- SUPPLIED INFORMATION -
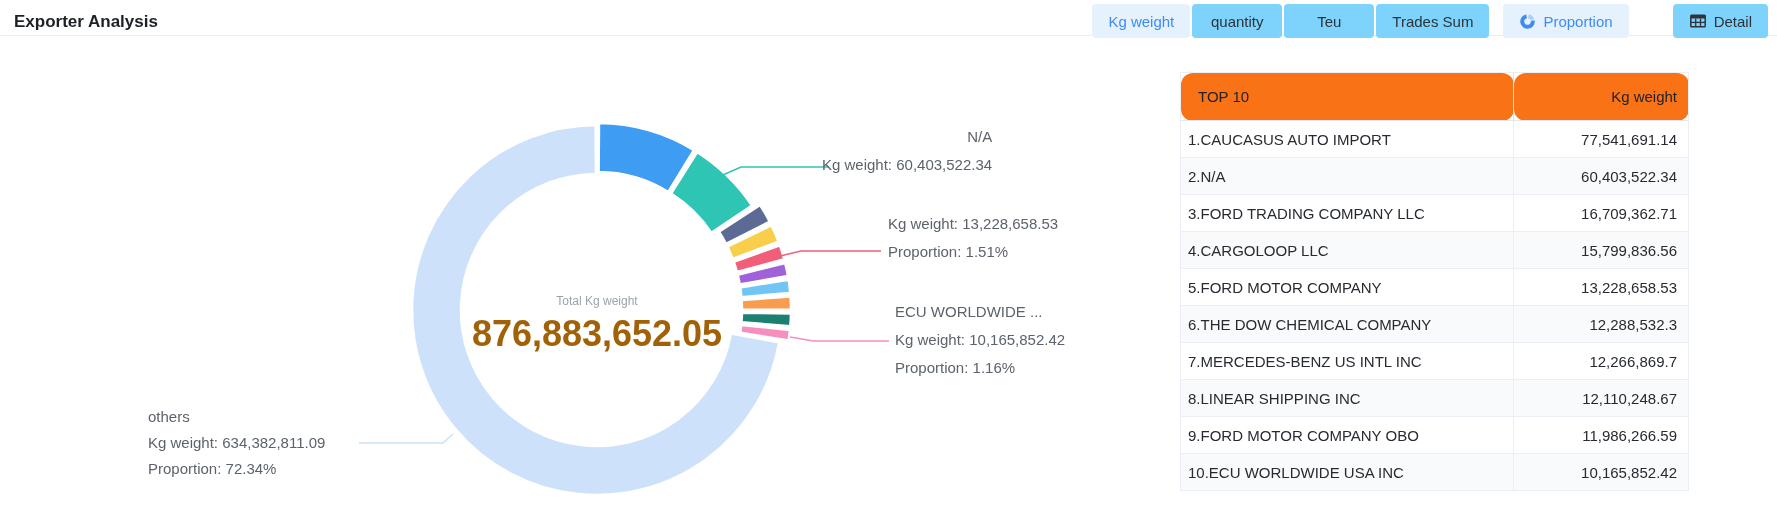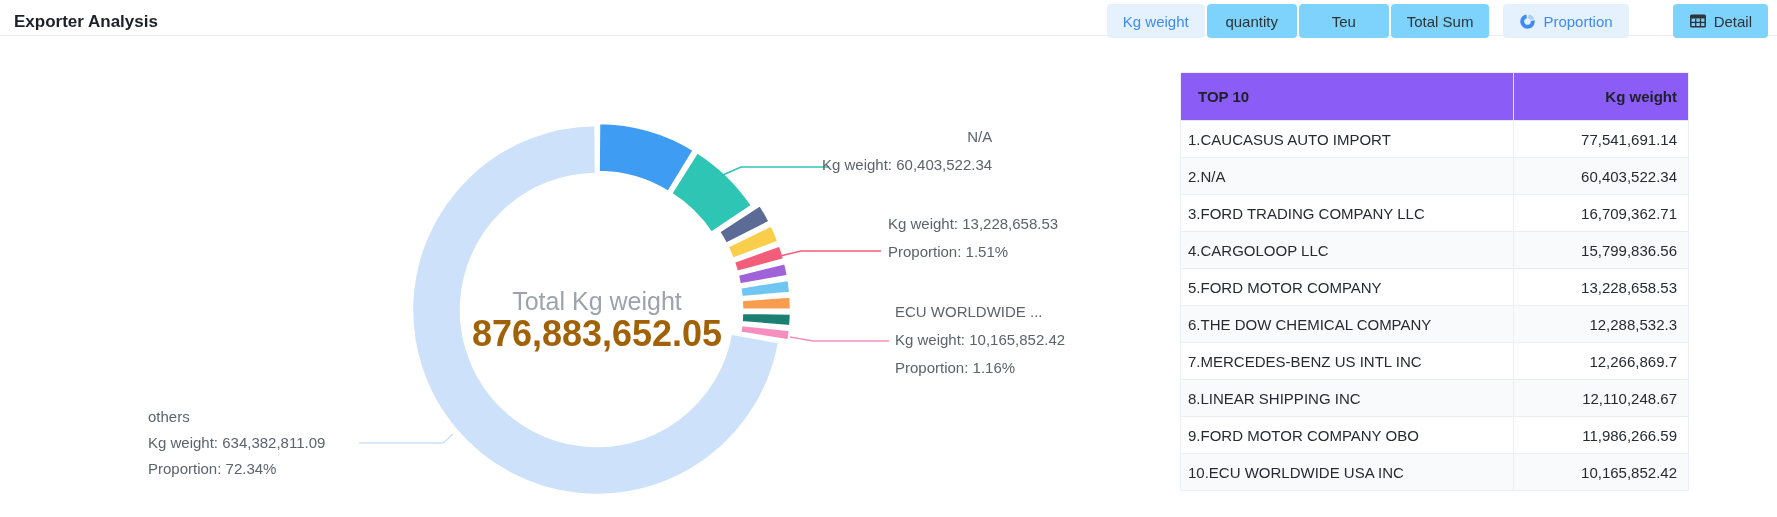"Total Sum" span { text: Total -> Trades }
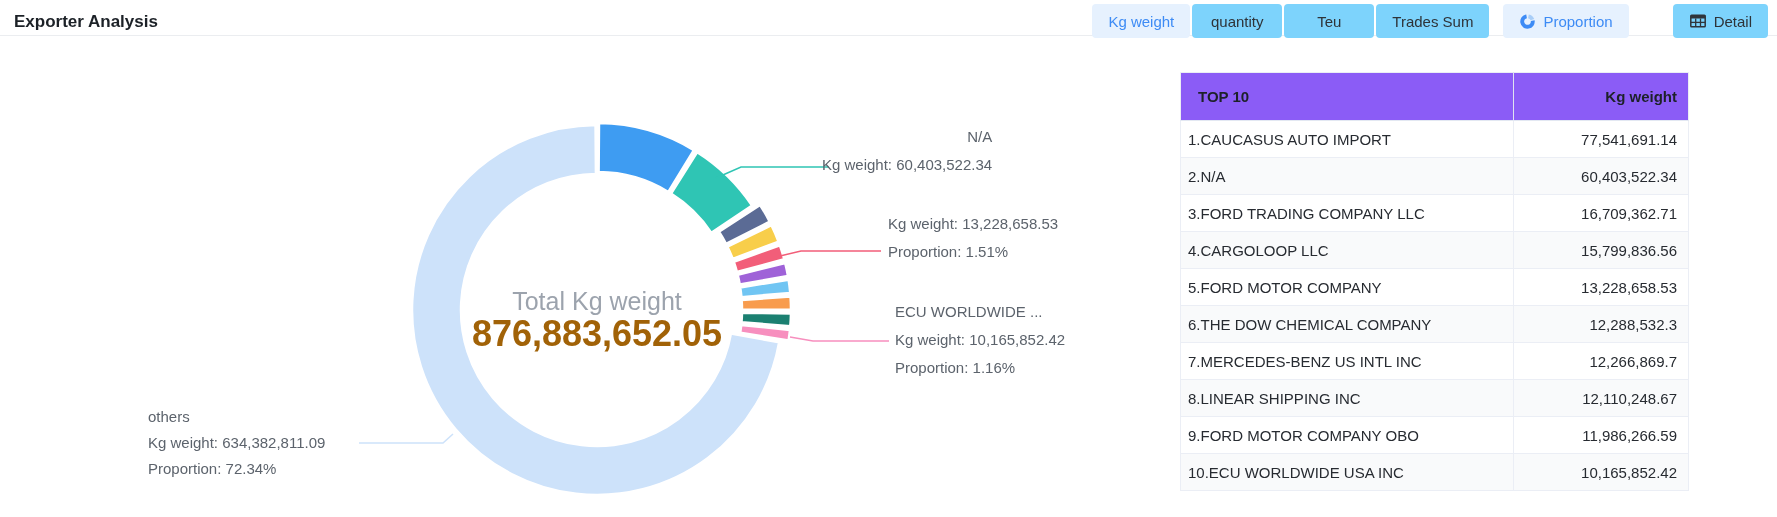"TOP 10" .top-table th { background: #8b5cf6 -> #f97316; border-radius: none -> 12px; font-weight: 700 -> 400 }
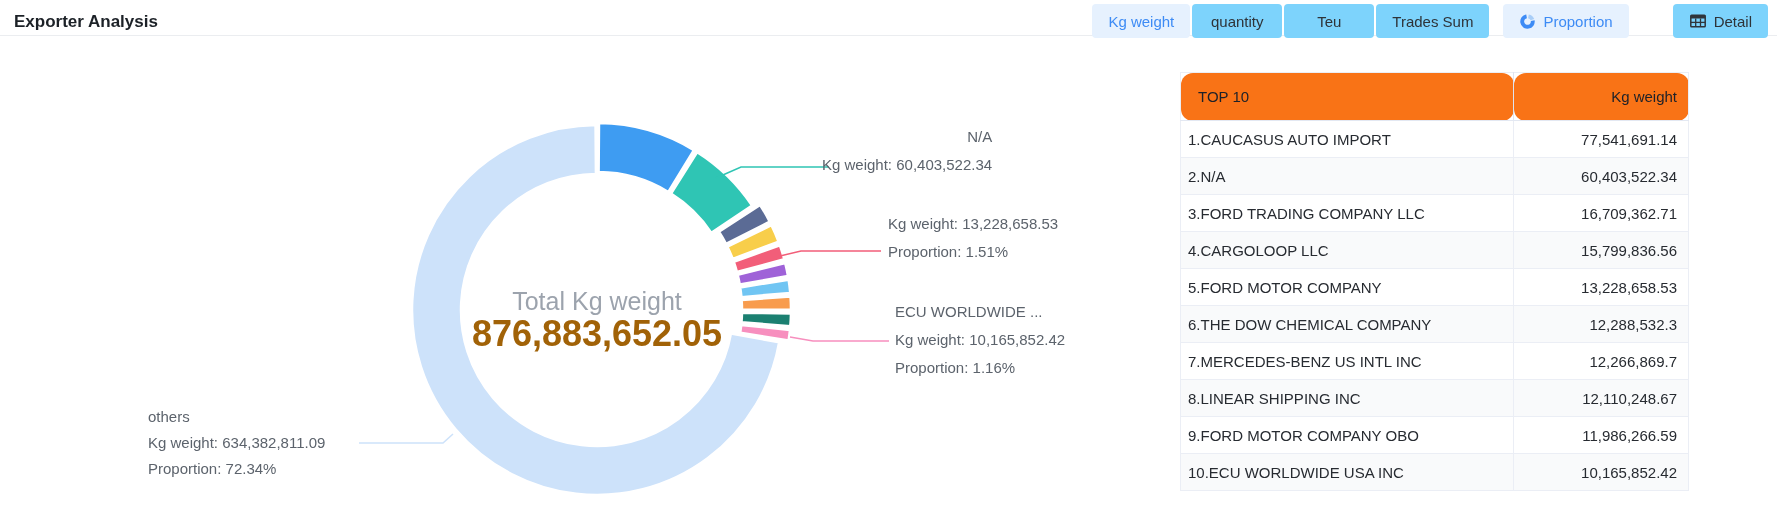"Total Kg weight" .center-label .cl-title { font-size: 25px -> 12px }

---

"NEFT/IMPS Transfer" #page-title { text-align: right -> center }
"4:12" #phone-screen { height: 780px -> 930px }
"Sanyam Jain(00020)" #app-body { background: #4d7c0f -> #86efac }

...

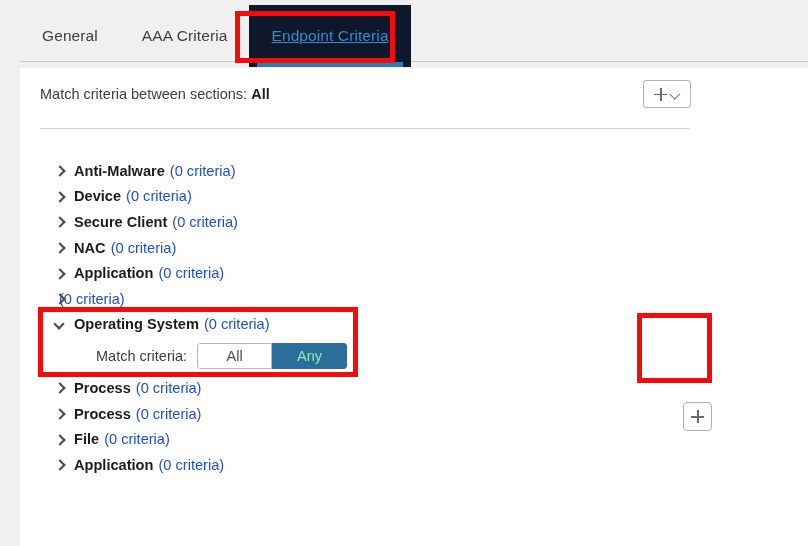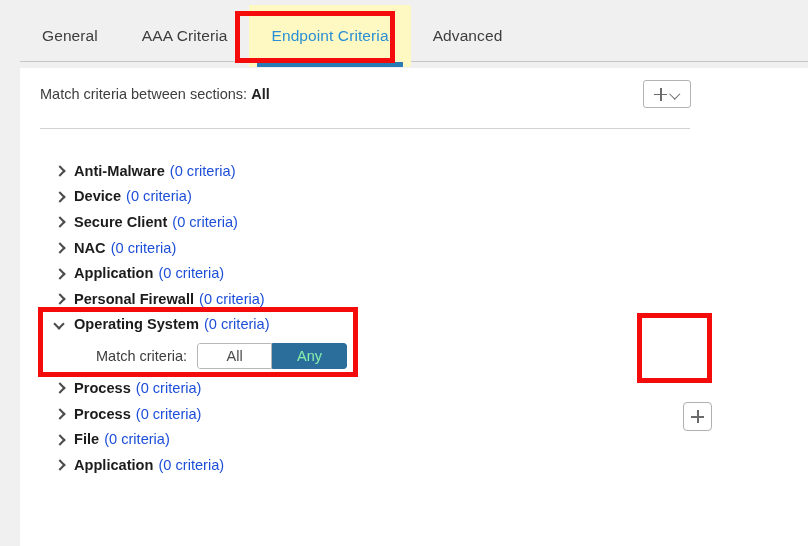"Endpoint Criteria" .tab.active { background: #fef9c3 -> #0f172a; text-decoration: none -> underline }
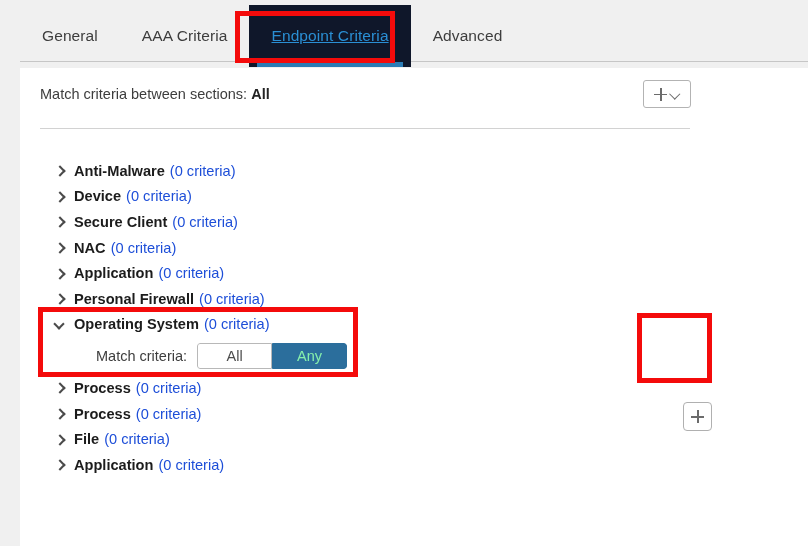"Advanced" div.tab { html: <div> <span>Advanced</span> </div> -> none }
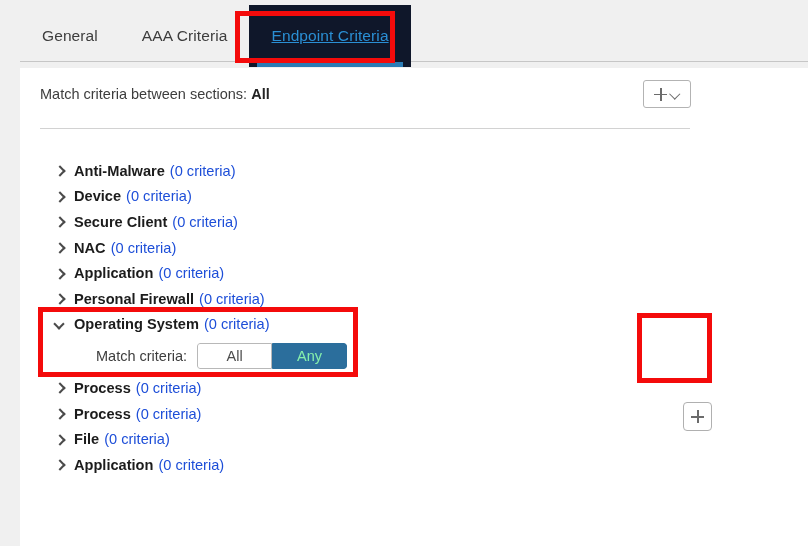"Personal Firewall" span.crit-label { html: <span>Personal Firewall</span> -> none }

- TASK TO CARRY OUT -
Once the line with "text: Total ->" is found above, print it and every line after it through the line with "font-size: 25px ->", exactly. Pictures stay out.

- EXERCISE SOLUTION -
"Total Sum" span { text: Total -> Trades }
"TOP 10" .top-table th { background: #8b5cf6 -> #f97316; border-radius: none -> 12px; font-weight: 700 -> 400 }
"Total Kg weight" .center-label .cl-title { font-size: 25px -> 12px }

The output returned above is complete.